» **YOUR TASK**
Give the records back exactly as written, but without the images.

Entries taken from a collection
────────────────────

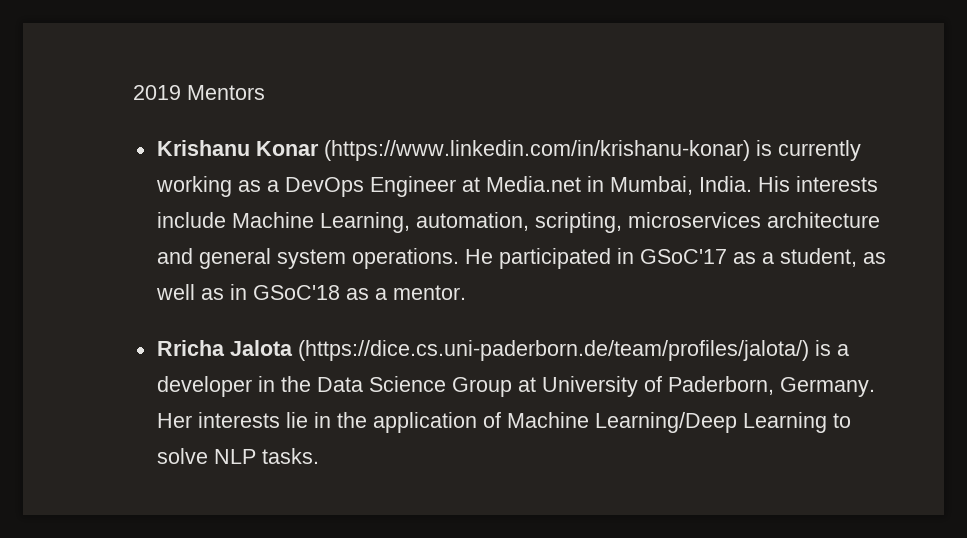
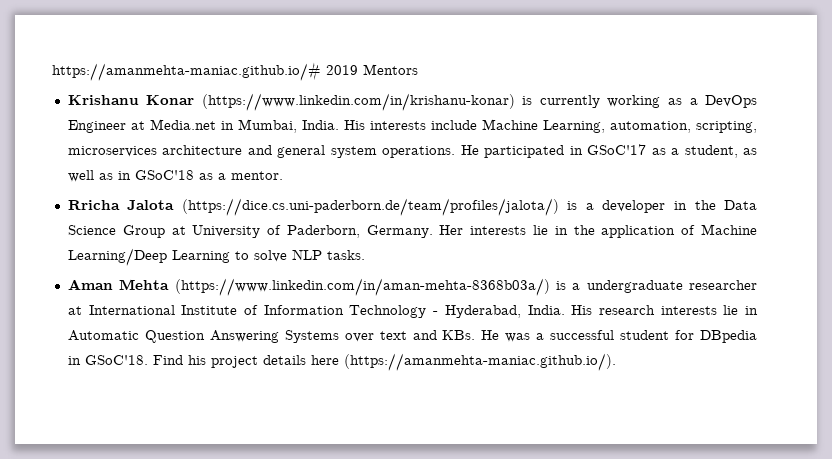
- 2019 Mentors
+ https://amanmehta-maniac.github.io/# 2019 Mentors
+ Aman Mehta (https://www.linkedin.com/in/aman-mehta-8368b03a/) is a undergraduate researcher at International Institute of Information Technology - Hyderabad, India. His research interests lie in Automatic Question Answering Systems over text and KBs. He was a successful student for DBpedia in GSoC'18. Find his project details here (https://amanmehta-maniac.github.io/).

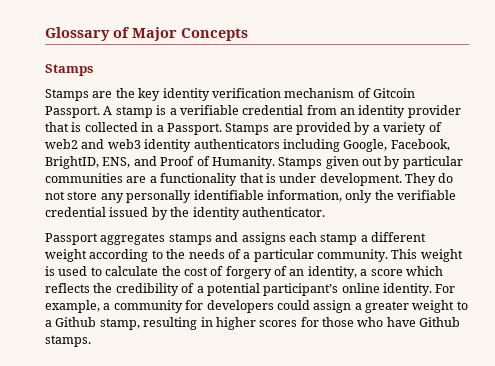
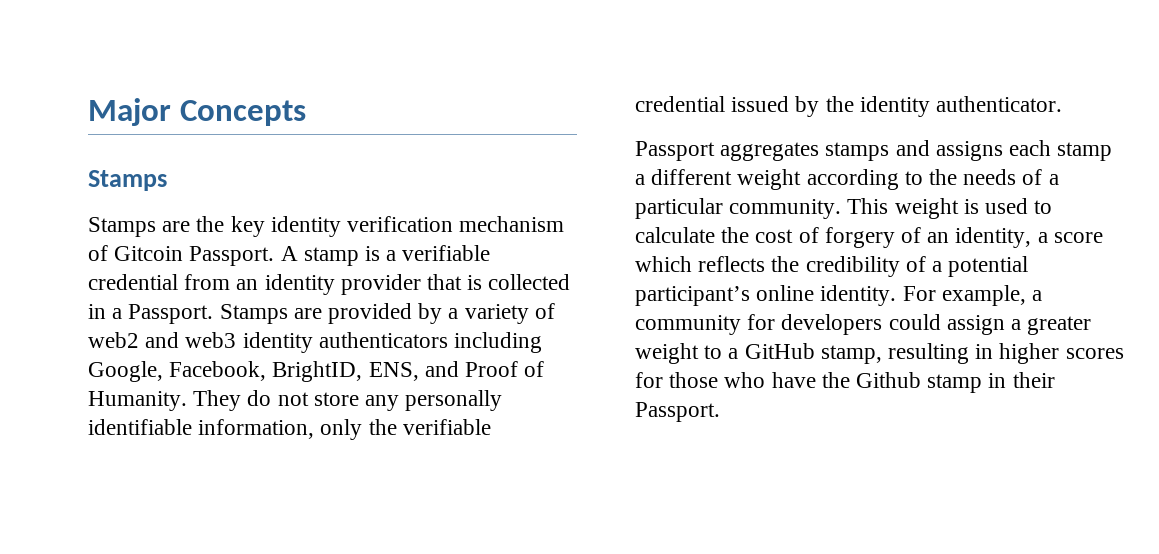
- Glossary of Major Concepts
+ Major Concepts
- Stamps given out by particular communities are a functionality that is under development.
- For example, a community for developers could assign a greater weight to a Github stamp, resulting in higher scores for those who have Github stamps.
+ For example, a community for developers could assign a greater weight to a GitHub stamp, resulting in higher scores for those who have the Github stamp in their Passport.

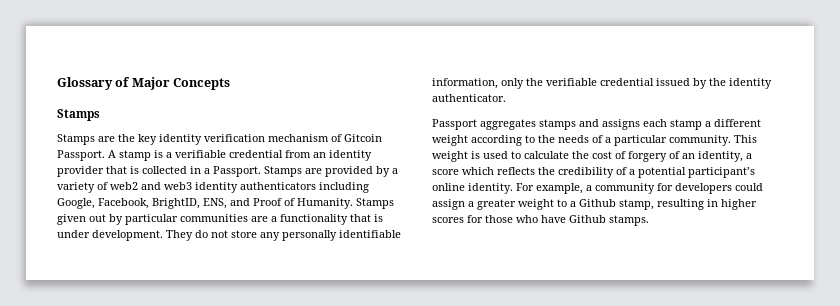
- Major Concepts
+ Glossary of Major Concepts
+ Stamps given out by particular communities are a functionality that is under development.
- For example, a community for developers could assign a greater weight to a GitHub stamp, resulting in higher scores for those who have the Github stamp in their Passport.
+ For example, a community for developers could assign a greater weight to a Github stamp, resulting in higher scores for those who have Github stamps.

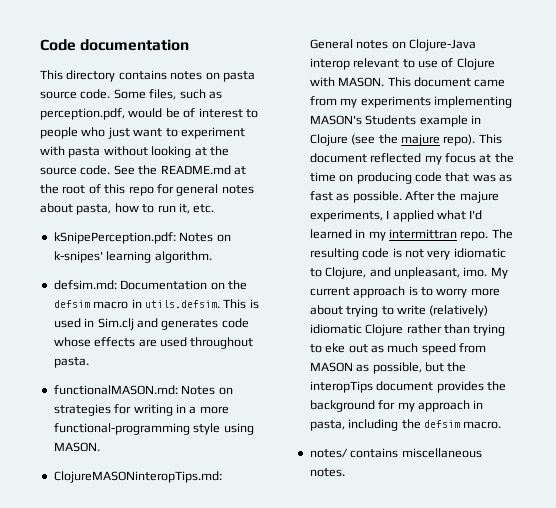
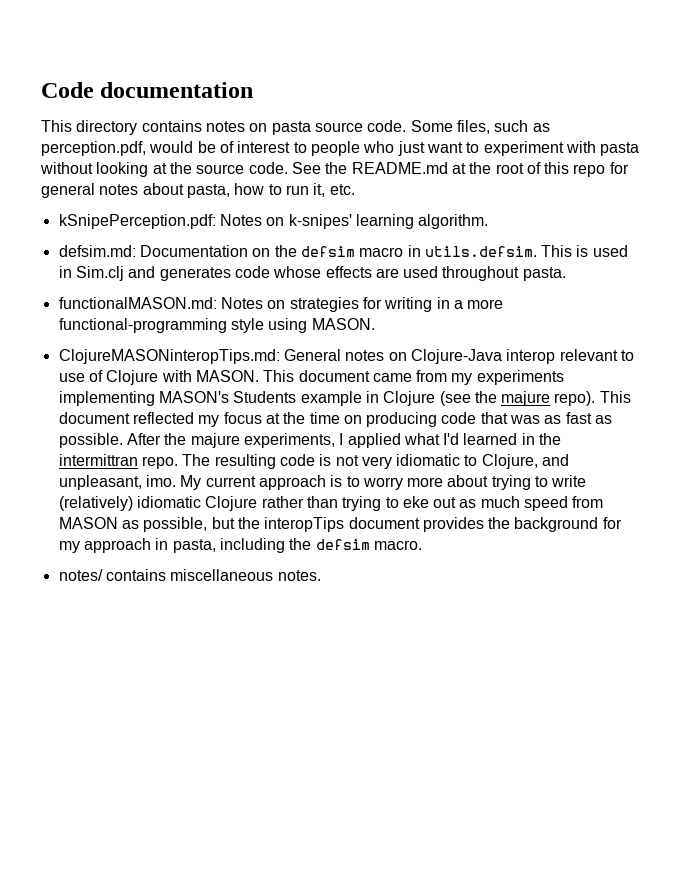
- After the majure experiments, I applied what I'd learned in my intermittran repo.
+ After the majure experiments, I applied what I'd learned in the intermittran repo.

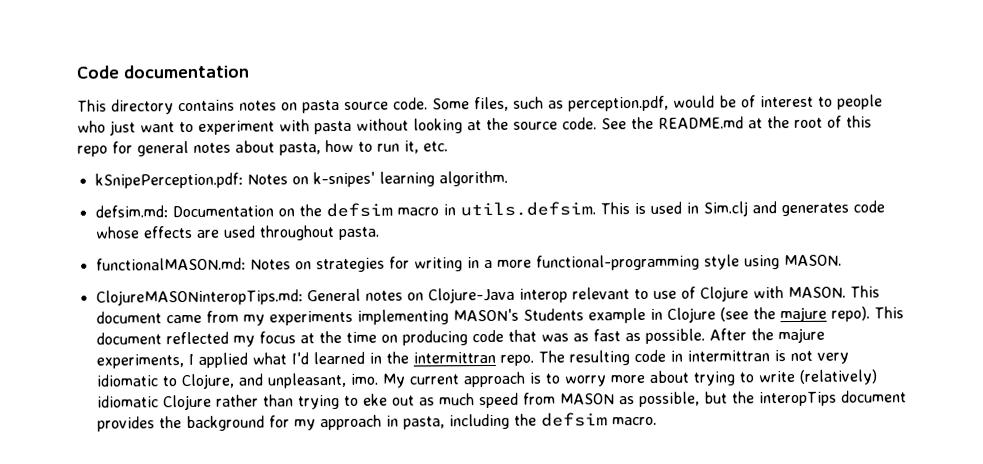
- The resulting code is not very idiomatic to Clojure, and unpleasant, imo.
+ The resulting code in intermittran is not very idiomatic to Clojure, and unpleasant, imo.
- notes/ contains miscellaneous notes.

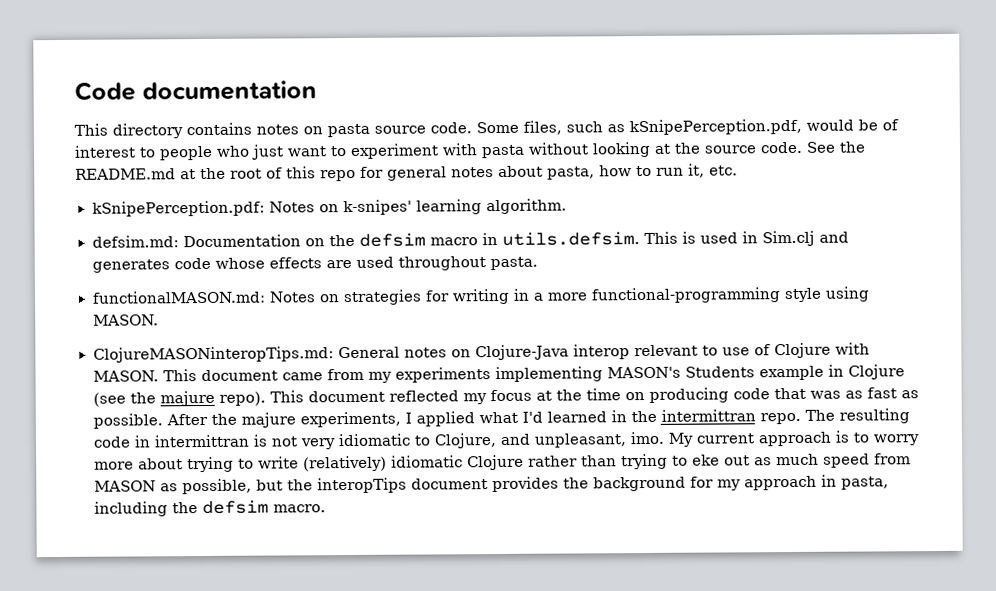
- Some files, such as perception.pdf, would be of interest to people who just want to experiment with pasta without looking at the source code.
+ Some files, such as kSnipePerception.pdf, would be of interest to people who just want to experiment with pasta without looking at the source code.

────────────────────

» **EXERCISE SOLUTION**
- 2019 Mentors
+ https://amanmehta-maniac.github.io/# 2019 Mentors
+ Aman Mehta (https://www.linkedin.com/in/aman-mehta-8368b03a/) is a undergraduate researcher at International Institute of Information Technology - Hyderabad, India. His research interests lie in Automatic Question Answering Systems over text and KBs. He was a successful student for DBpedia in GSoC'18. Find his project details here (https://amanmehta-maniac.github.io/).

- Glossary of Major Concepts
+ Major Concepts
- Stamps given out by particular communities are a functionality that is under development.
- For example, a community for developers could assign a greater weight to a Github stamp, resulting in higher scores for those who have Github stamps.
+ For example, a community for developers could assign a greater weight to a GitHub stamp, resulting in higher scores for those who have the Github stamp in their Passport.

- Major Concepts
+ Glossary of Major Concepts
+ Stamps given out by particular communities are a functionality that is under development.
- For example, a community for developers could assign a greater weight to a GitHub stamp, resulting in higher scores for those who have the Github stamp in their Passport.
+ For example, a community for developers could assign a greater weight to a Github stamp, resulting in higher scores for those who have Github stamps.

- After the majure experiments, I applied what I'd learned in my intermittran repo.
+ After the majure experiments, I applied what I'd learned in the intermittran repo.

- The resulting code is not very idiomatic to Clojure, and unpleasant, imo.
+ The resulting code in intermittran is not very idiomatic to Clojure, and unpleasant, imo.
- notes/ contains miscellaneous notes.

- Some files, such as perception.pdf, would be of interest to people who just want to experiment with pasta without looking at the source code.
+ Some files, such as kSnipePerception.pdf, would be of interest to people who just want to experiment with pasta without looking at the source code.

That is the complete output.